An important step in developing a higher level of equity in your company is to understand the true meaning of equity. One of the most common fallacies is thinking equity and equality are the same thing. Equality gives everyone access to the same opportunities, while equity in the workplace means that there’s proportional representation in those same opportunities. In other words, equity levels the playing field.
Below are some examples of strategies used that can help in leveling the playing field and becoming a more equitable organization.
Explore your data
The first step in promoting equity in the workplace is to understand where you are in terms of metrics. This will require collecting and analyzing your people data to assess the demographics of your organization, including your leadership team. Once you have the data, you can set benchmarks and metrics for the goals you want to achieve.
Establish measurable targets and be accountable
Whether for interviews, attrition rates, or metrics around demographics of who you hire, companies that set measurable targets will be more successful in fostering a diverse, equitable, and inclusive workforce.
Another way organizations hold themselves accountable to their targets is by tying measurable outcomes to compensation – especially for those in leadership, but also to the overall bonus pool. Microsoft, as an example, has said that bonuses for their entire company will be tied to successfully achieving their diversity metrics.
Dive into your hiring practices
Look at your talent pipeline and the strategies your human resources team uses to attract new employees. Be strategic about where you’re posting open positions. Go beyond the usual networks to tap into diverse talent pipelines you might have previously ignored and/or didn’t realize existed.
For some demographics, you have to be proactive with your search strategies by posting on certain websites, advertising in specific publications, or doing outreach through dedicated organizations.

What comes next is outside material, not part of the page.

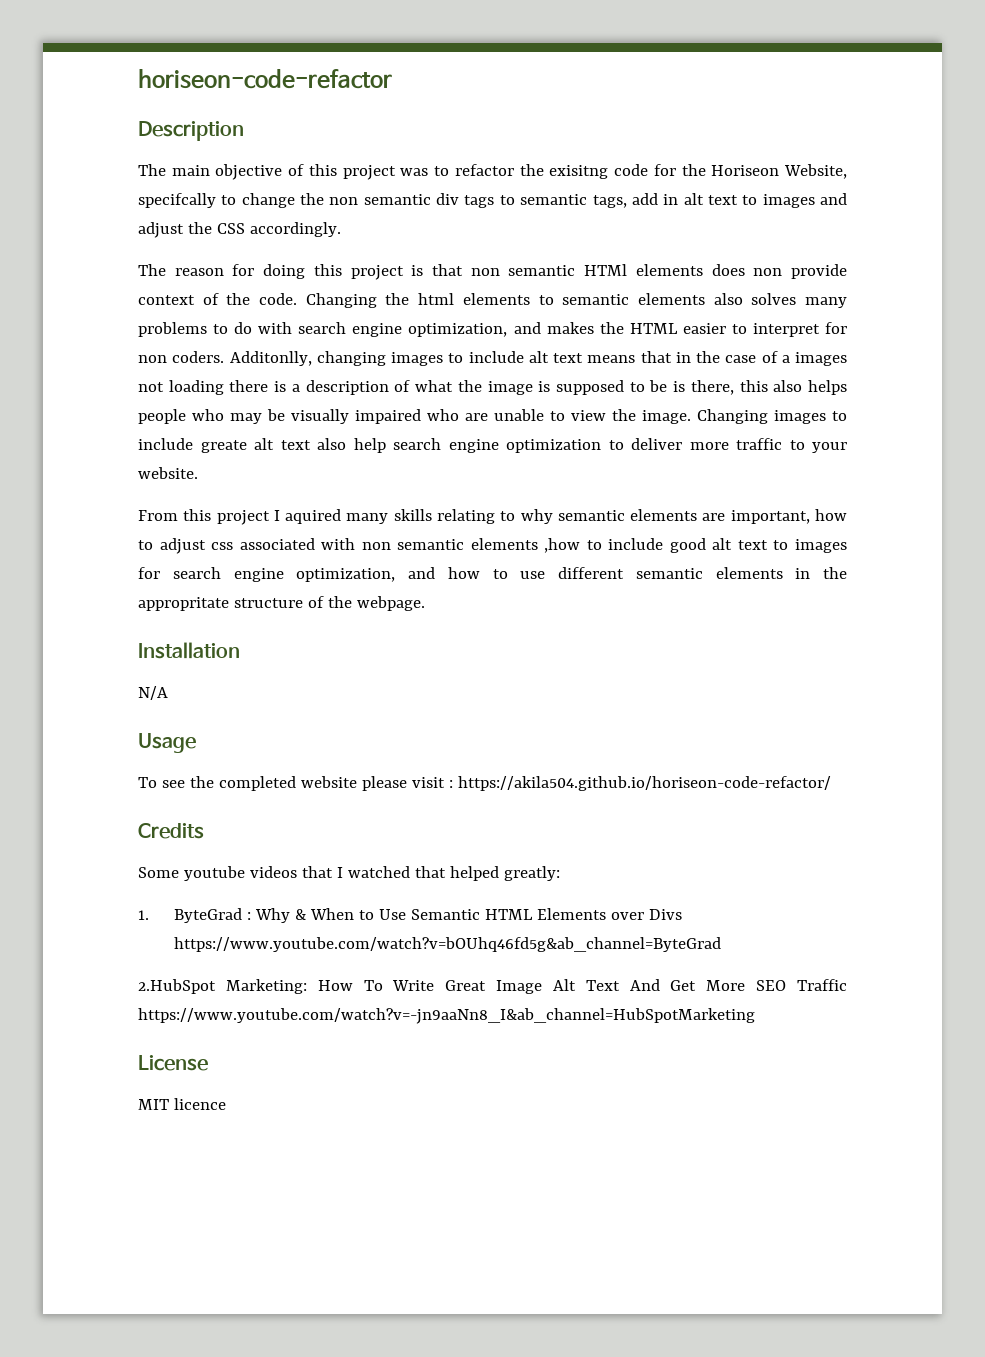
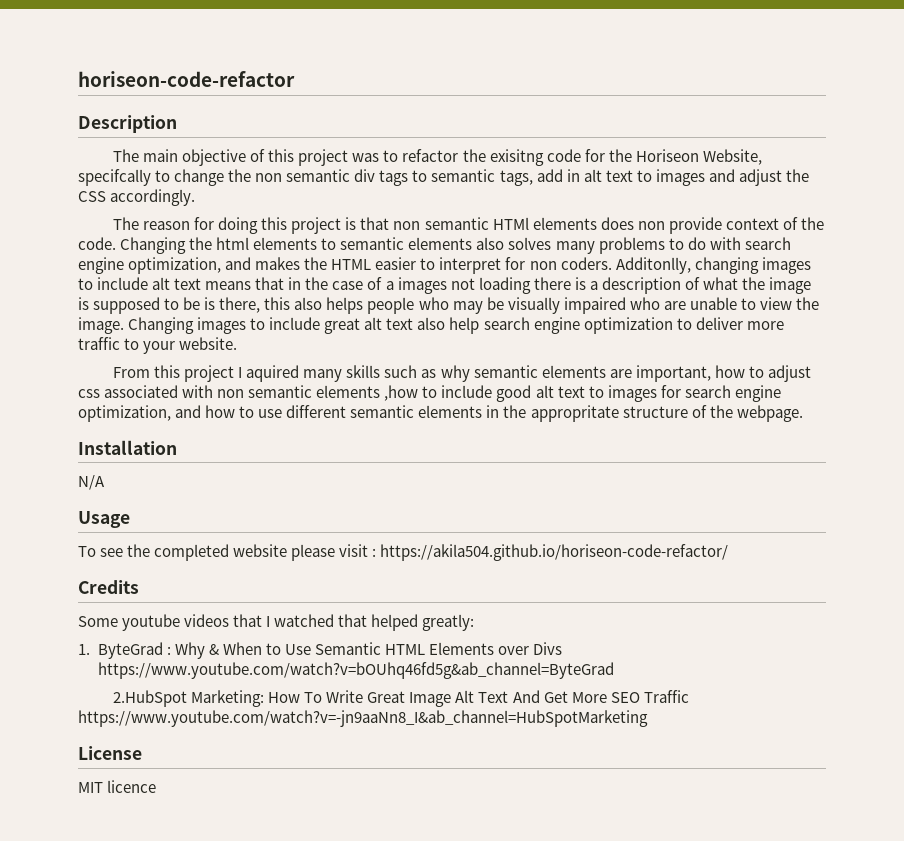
- Changing images to include greate alt text also help search engine optimization to deliver more traffic to your website.
+ Changing images to include great alt text also help search engine optimization to deliver more traffic to your website.
- From this project I aquired many skills relating to why semantic elements are important, how to adjust css associated with non semantic elements ,how to include good alt text to images for search engine optimization, and how to use different semantic elements in the appropritate structure of the webpage.
+ From this project I aquired many skills such as why semantic elements are important, how to adjust css associated with non semantic elements ,how to include good alt text to images for search engine optimization, and how to use different semantic elements in the appropritate structure of the webpage.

Once you have done this it is important to follow through by including this in your practices and not resorting to hiring someone simply because they are a “culture fit,” instead think about what contributions the individual can make to your organization. You think differently and ask yourselves: “what does this new hire bring to my team that I don’t already have; what skills, background, and perspectives?”
Create and sustain a winning culture for all
Culture in tech organizations is one of the main reasons many marginalized people leave the engineering and computing professions. This is especially troubling as these professionals have spent years preparing for the workplace and have overcome many barriers and biases in achieving their professional status.
The good news is that the culture of an organization is completely controlled by the leaders and the employees within it. Organizational change can occur with intentional effort and following the tips laid above. Once a company has developed an inclusive culture it is important to keep evolving and adapting to the ever changing equity landscape.
Equity in the tech industry is important for many reasons, but the most obvious one is that it gives a voice to those who have been historically oppressed and silenced. It’s time we create an environment where everyone can be heard and their ideas are given equal consideration.